▶ WHAT TO WORK ON: Among the entries below, extract exactly the lines that run from the one with "Puszyste legowisko dla" through the one with "Zinus Nakładka na", both ends included.

▶ DATASET EXTRACT:
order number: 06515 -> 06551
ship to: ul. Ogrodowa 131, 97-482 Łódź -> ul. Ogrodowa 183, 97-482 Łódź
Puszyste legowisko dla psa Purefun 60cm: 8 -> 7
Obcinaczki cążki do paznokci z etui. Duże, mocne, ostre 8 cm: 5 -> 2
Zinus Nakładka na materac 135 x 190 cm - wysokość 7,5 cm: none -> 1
...
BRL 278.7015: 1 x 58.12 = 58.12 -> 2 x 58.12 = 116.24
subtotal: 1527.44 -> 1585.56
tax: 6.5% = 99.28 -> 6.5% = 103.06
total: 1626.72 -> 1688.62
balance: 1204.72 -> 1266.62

▶ FINAL ANSWER:
Puszyste legowisko dla psa Purefun 60cm: 8 -> 7
Obcinaczki cążki do paznokci z etui. Duże, mocne, ostre 8 cm: 5 -> 2
Zinus Nakładka na materac 135 x 190 cm - wysokość 7,5 cm: none -> 1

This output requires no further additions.